In the listing that follows, how many lines have the word "Trained" in them? Give only the number.

※ ※ ※

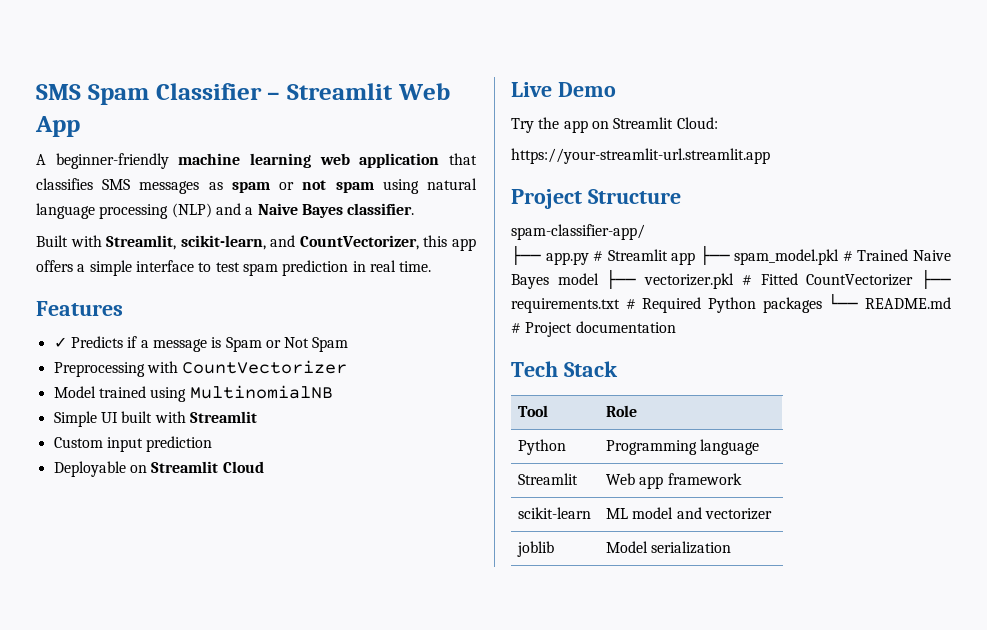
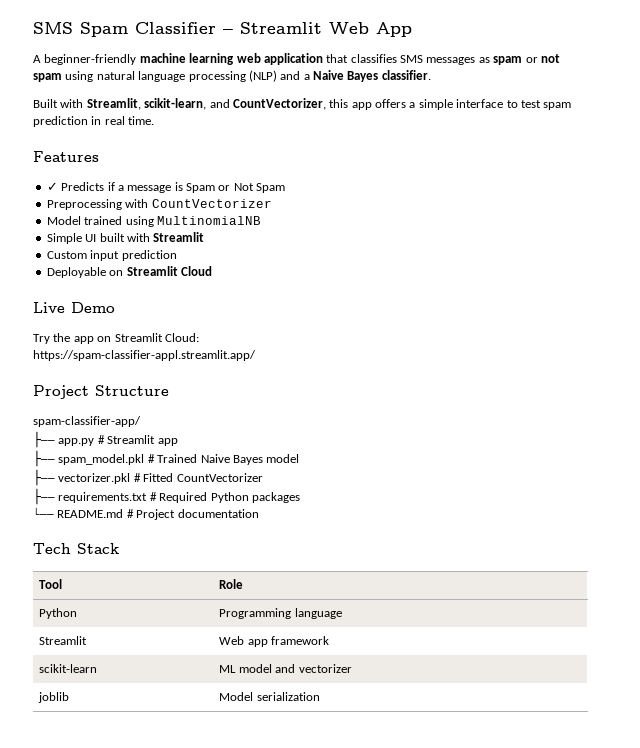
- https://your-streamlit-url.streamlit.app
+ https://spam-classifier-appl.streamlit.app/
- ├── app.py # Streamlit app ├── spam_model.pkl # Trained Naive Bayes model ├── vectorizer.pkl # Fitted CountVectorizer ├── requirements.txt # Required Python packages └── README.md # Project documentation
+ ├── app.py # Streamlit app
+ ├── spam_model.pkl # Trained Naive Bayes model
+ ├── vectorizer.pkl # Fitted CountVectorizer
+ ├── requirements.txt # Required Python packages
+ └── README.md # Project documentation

※ ※ ※

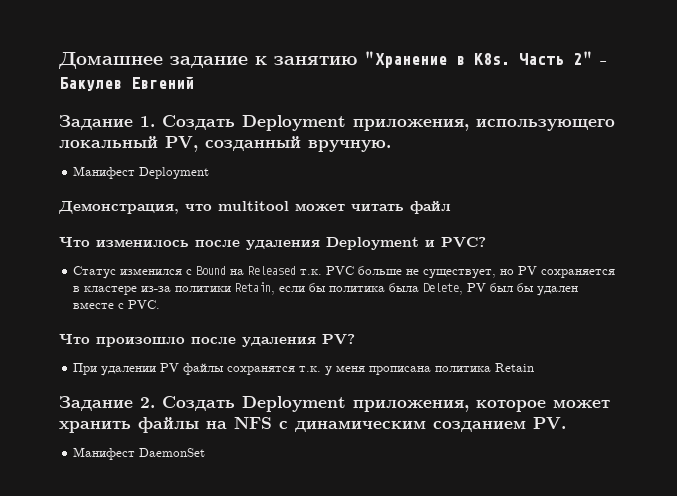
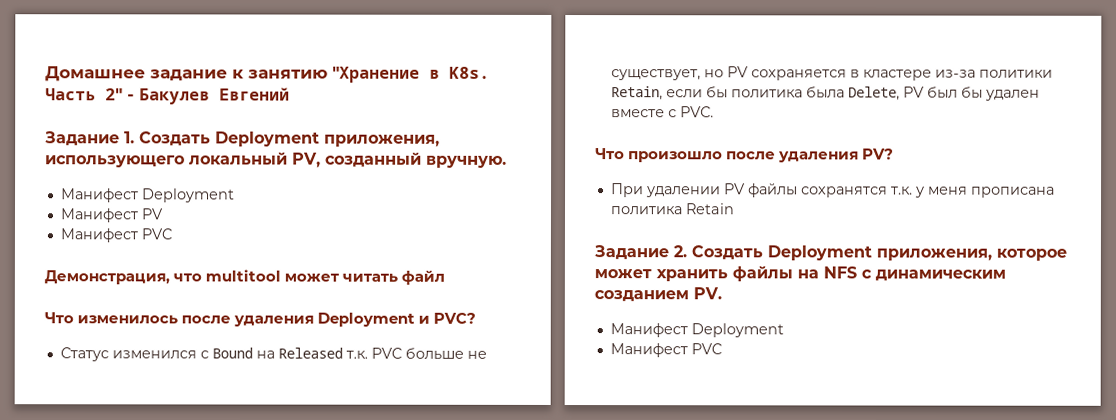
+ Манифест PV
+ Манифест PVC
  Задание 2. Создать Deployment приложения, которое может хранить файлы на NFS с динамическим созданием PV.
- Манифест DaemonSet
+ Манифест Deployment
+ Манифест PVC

※ ※ ※

**TASK RESULT**
2